Cognitive deficits and negative symptoms are core features of schizophrenia, which predate the onset of the disorder and independently contribute to poor real-life functioning. Unlike positive symptoms, cognitive dysfunction and negative symptoms often show an insufficient response to antipsychotics, and might improve with cognitive remediation and other psychosocial intervention, such as social skills training. Several lines of evidence indicate a relationship between cognitive dysfunction and negative symptoms, including moderate to strong correlations between the two dimensions, co-occurrence in some individuals since early childhood, associations with similar structural and functional brain abnormalities. However, the evidence is not always coherent and in some instances remains controversial.

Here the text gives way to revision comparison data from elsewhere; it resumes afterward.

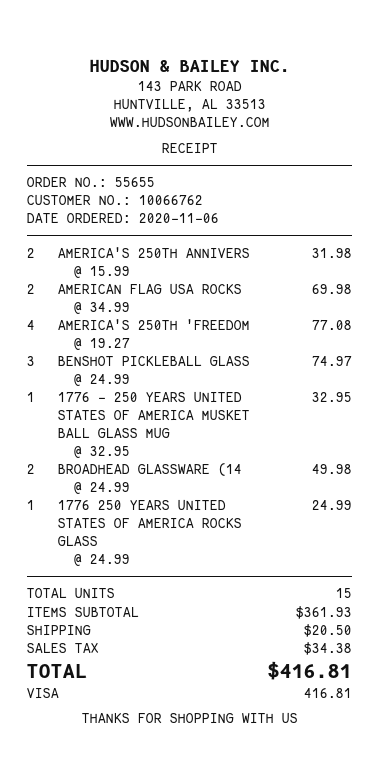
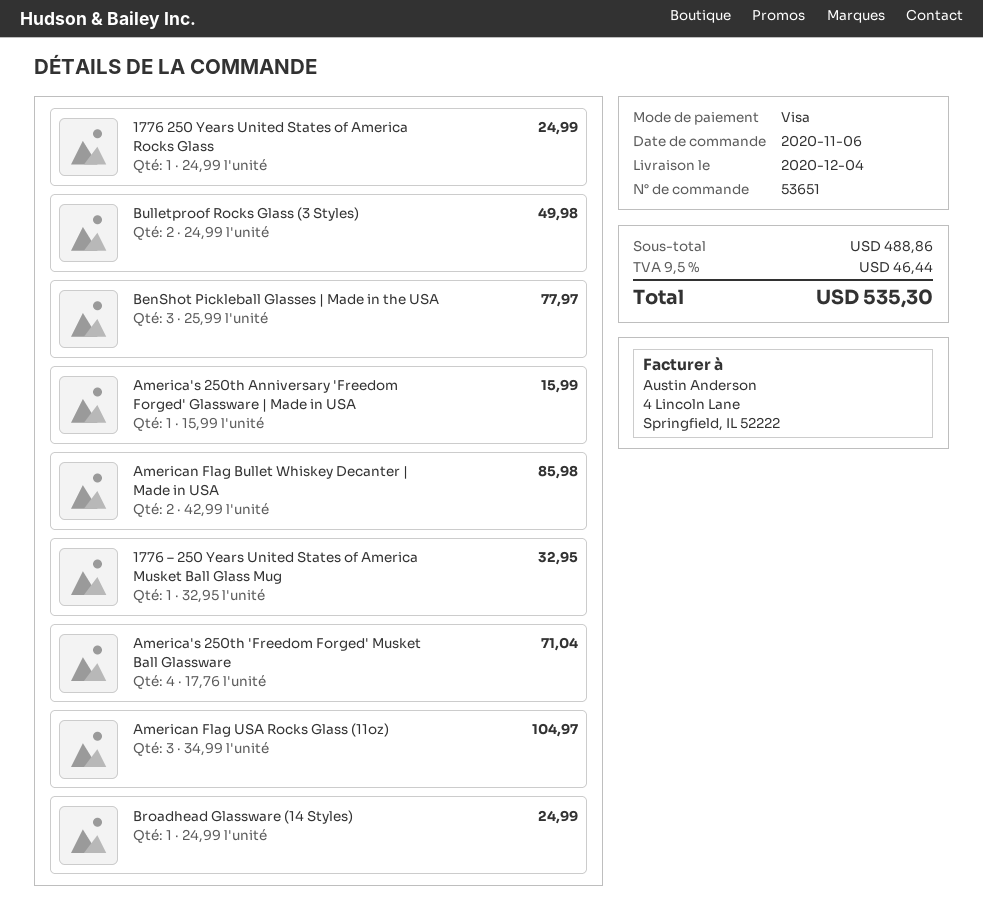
order number: 55655 -> 53651
AMERICA'S 250TH ANNIVERS: 2 x 15.99 = 31.98 -> 1 x 15.99 = 15.99
AMERICAN FLAG USA ROCKS: 2 x 34.99 = 69.98 -> 3 x 34.99 = 104.97
AMERICA'S 250TH 'FREEDOM: 4 x 19.27 = 77.08 -> 4 x 17.76 = 71.04
BENSHOT PICKLEBALL GLASS: 3 x 24.99 = 74.97 -> 3 x 25.99 = 77.97
BROADHEAD GLASSWARE (14: 2 x 24.99 = 49.98 -> 1 x 24.99 = 24.99
Bulletproof Rocks Glass (3 Styles): none -> 2 x 24.99 = 49.98
American Flag Bullet Whiskey Decanter | Made in USA: none -> 2 x 42.99 = 85.98
subtotal: 361.93 -> 488.86
shipping: 20.50 -> none
tax: 34.38 -> 46.44
total: 416.81 -> 535.30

Recently a causal link between cognitive impairment and negative symptoms was hypothesized. Recent findings indicate that both negative symptoms and cognitive impairment might include heterogeneous domains. In fact, factor analytic studies have identified at least 2 negative symptom domains which demonstrate different functional correlates and might have distinct pathophysiological mechanisms. Furthermore, social and non-social cognitive deficits, though strongly associated, have separate functional correlates and possibly different risk factors and pathophysiology.

Furthermore, negative symptoms might be primary to the disorder or secondary to other domains of impairment, such as positive symptoms, depression, extrapyramidal symptoms, and social deprivation. Relationships between cognitive deficits and negative symptoms have seldom been investigated considering the heterogeneity within each dimension.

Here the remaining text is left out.